A few years ago, I was at a meeting negotiating the terms of an employment separation. The plaintiff clearly was upset, sitting ramrod straight and bristling with anxiety.

To start the meeting, I asked him to tell his story. He poured out the tale of his dismissal, ending slumped on the table. I looked at him and explained that I regretted that he had that experience, that I wanted to fully understand his position and that my client and I were committed to trying to find a solution that both sides would find acceptable. He returned my look, shook himself, and said, “That’s the first time anyone on behalf of the company indicated that they cared about me or about what I thought.”

From there, we conducted the negotiations in a much less hostile manner, resulting in significant saving of time and money for my client, the defendant, who avoided going to court. If the employer had shown the employee a little respect during his employment and, just as importantly during the termination process, it’s possible it could have avoided any kind of claim.

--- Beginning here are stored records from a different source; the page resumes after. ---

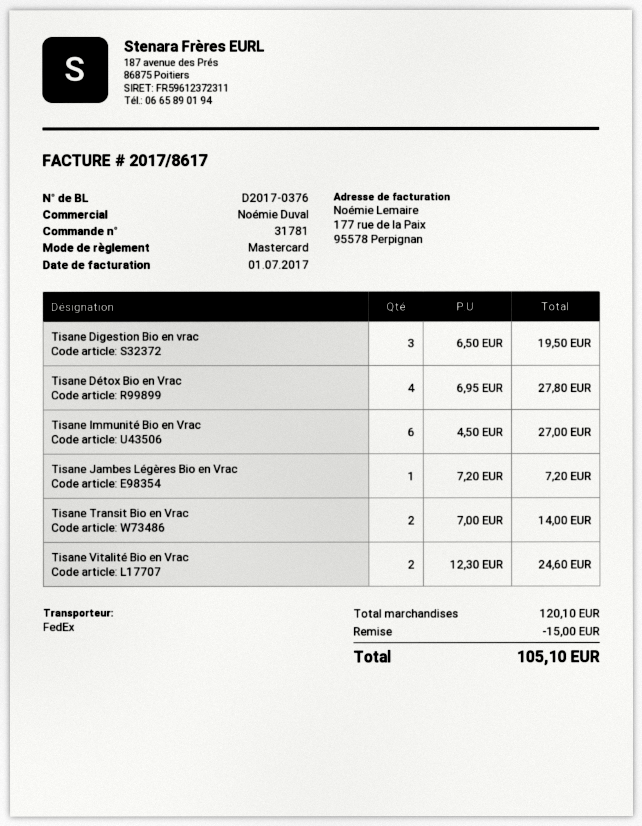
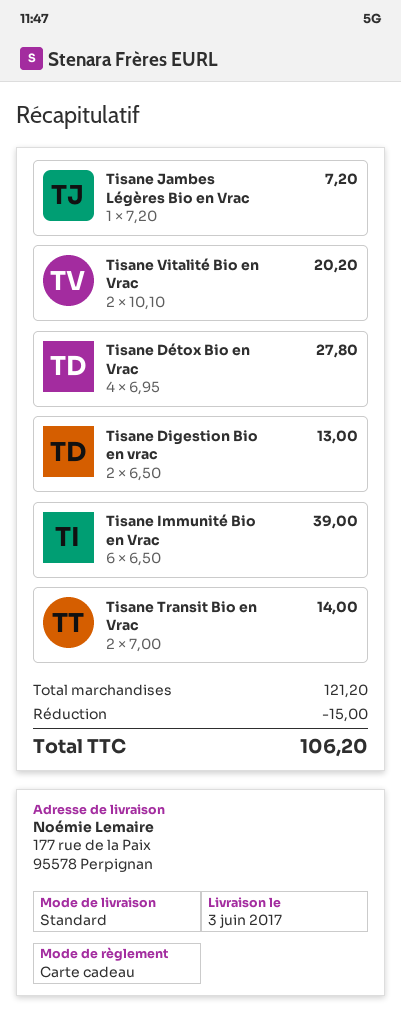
payment method: Mastercard -> gift card
shipping method: FedEx -> standard
Tisane Digestion Bio en vrac: 3 x 6.50 = 19.50 -> 2 x 6.50 = 13.00
Tisane Immunité Bio en Vrac: 6 x 4.50 = 27.00 -> 6 x 6.50 = 39.00
Tisane Vitalité Bio en Vrac: 2 x 12.30 = 24.60 -> 2 x 10.10 = 20.20
subtotal: 120.10 -> 121.20
total: 105.10 -> 106.20

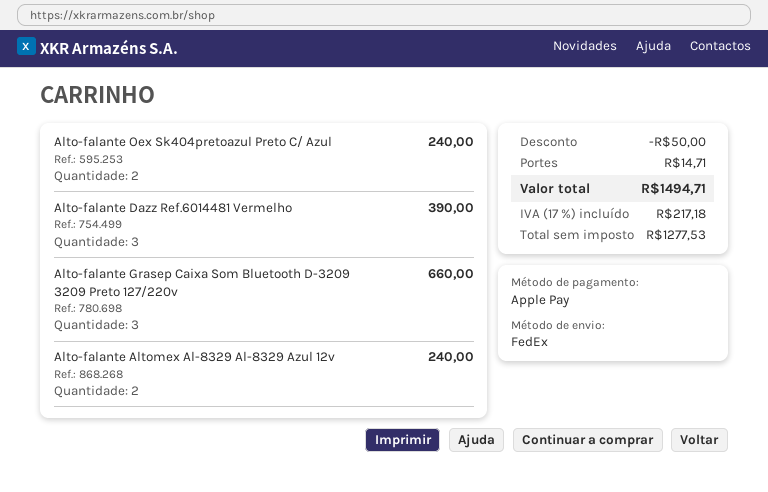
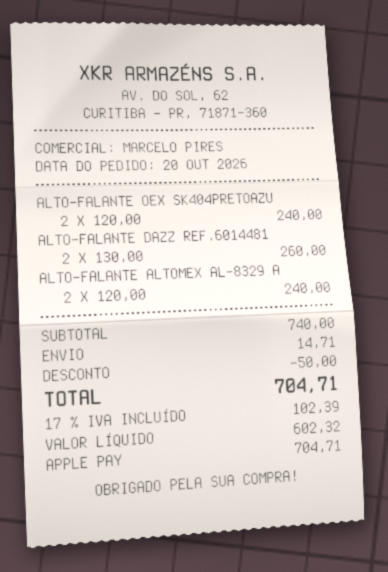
Alto-falante Dazz Ref.6014481 Vermelho: 3 for 390.00 -> 2 for 260.00
Alto-falante Grasep Caixa Som Bluetooth D-3209 3209 Preto 127/220v: 3 for 660.00 -> none
net: 1277.53 -> 602.32
tax: 17% = 217.18 -> 17% = 102.39
total: 1494.71 -> 704.71

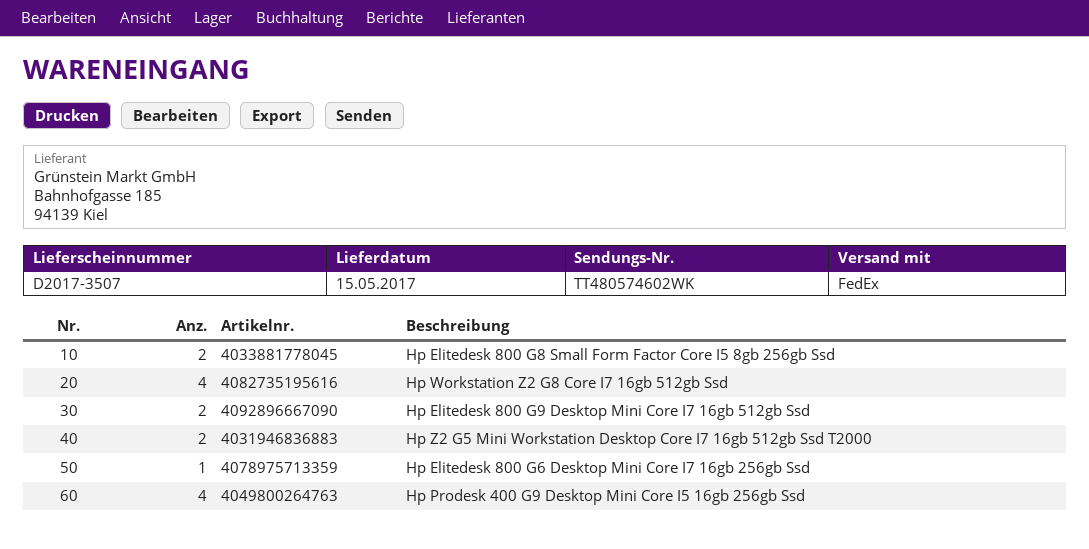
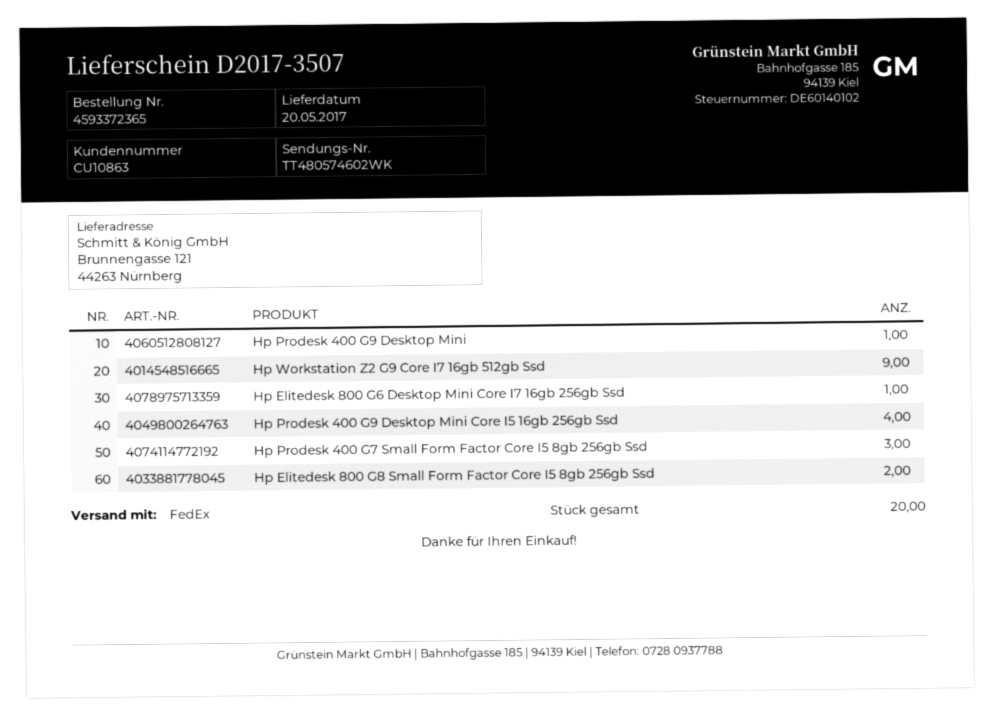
delivery date: 2017-05-15 -> 2017-05-20
Hp Workstation Z2 G8 Core I7 16gb 512gb Ssd: 4 -> none
Hp Elitedesk 800 G9 Desktop Mini Core I7 16gb 512gb Ssd: 2 -> none
Hp Z2 G5 Mini Workstation Desktop Core I7 16gb 512gb Ssd T2000: 2 -> none
Hp Prodesk 400 G9 Desktop Mini: none -> 1
Hp Workstation Z2 G9 Core I7 16gb 512gb Ssd: none -> 9
Hp Prodesk 400 G7 Small Form Factor Core I5 8gb 256gb Ssd: none -> 3

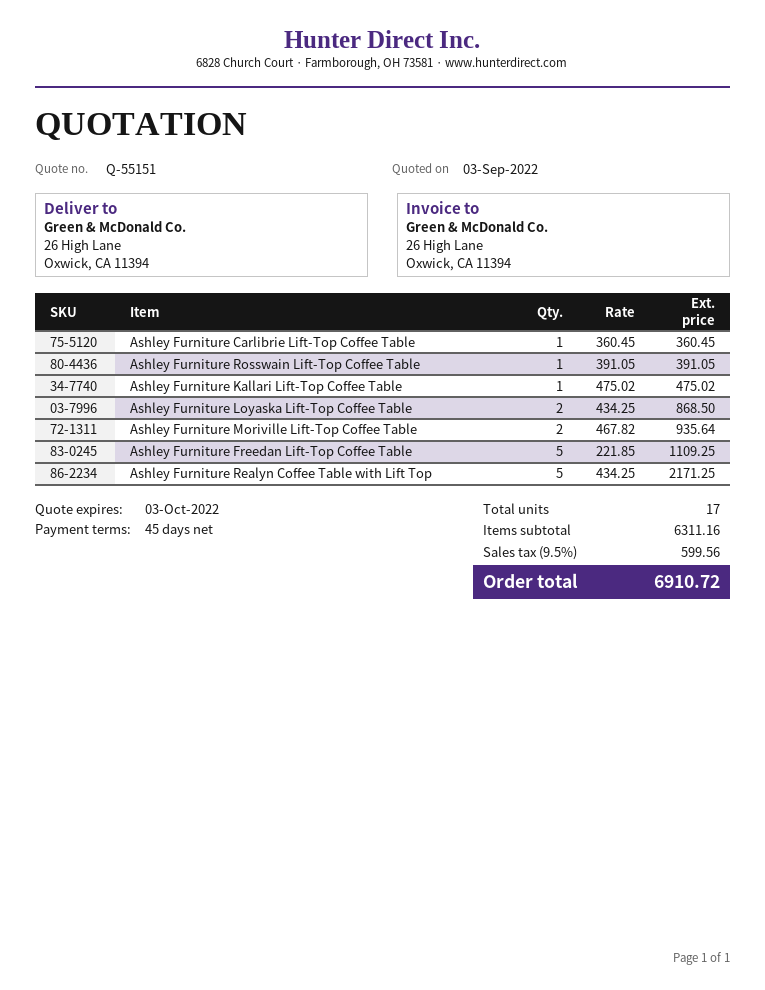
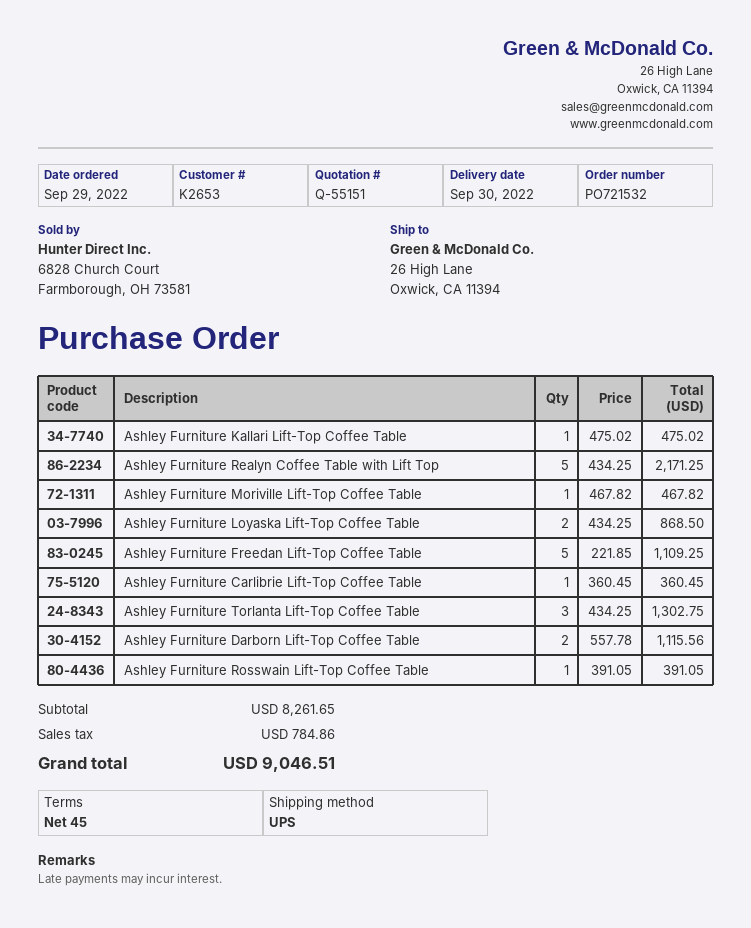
Ashley Furniture Moriville Lift-Top Coffee Table: 2 x 467.82 = 935.64 -> 1 x 467.82 = 467.82
Ashley Furniture Torlanta Lift-Top Coffee Table: none -> 3 x 434.25 = 1302.75
Ashley Furniture Darborn Lift-Top Coffee Table: none -> 2 x 557.78 = 1115.56
subtotal: 6311.16 -> 8261.65
tax: 599.56 -> 784.86
total: 6910.72 -> 9046.51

Avoid three employer mistakes plaintiff’s attorneys love to see:

  1. Failure to terminate employees respectfully. Perhaps nothing is as upsetting to employees as being terminated under circumstances where they had no idea that the termination would be forthcoming and in a manner that they consider to be disrespectful. It is essential to properly document personnel issues and adequately communicate performance problems respectfully and specifically early on. As for the second issue, terminating employees in a public manner, or “taking the bait” and engaging in destructive discussions with employees, is a prescription for a lawsuit. Employees who believe that they have been humiliated are more likely to file claims.
  2. Failure to understand why employees file claims. Many employment claims are preventable. In my experience, most employment claims are filed because of the perception that an employee has been mistreated or disrespected. Plaintiffs’ attorneys find a label or legal theory to attach to this level of unhappiness, but at the core of the claim is an abiding sense that individuals have been mistreated. Often, this is a function of employers failing to follow their own policies and procedures, failing to properly define and communicate expectations at the outset of employment, failing to spend the necessary time to determine why certain employees have been successful in their organizations and others have not, and failing to treat employees consistently.
  3. Failure to take employee complaints seriously. The timely investigation of claims of harassment and discrimination, in particular, is critical in order to preserve important employer defenses to such claims if they are actually filed. Employees who believe that their complaints are consistently ignored will have little hesitation in contacting an attorney to evaluate their case, make a demand for payment, and/or file a claim.
     

The good news is that employers have an excellent chance of avoiding these claims. If CEOs follow Aretha Franklin’s advice and give their employees a little R-E-S-P-E-C-T, they’ll find out what it means to them: a reduction in employee claims and savings of time and money dealing with lawsuits.
 

Marc Engel is an employment attorney and at Lerch, Early & Brewer who counsels clients on how to comply with state and federal employment statutes and wage hour laws. For more information on successful strategies for managing employees and preventing employment claims, contact Marc at (301) 657-0184 or mrengel@lerchearly.com.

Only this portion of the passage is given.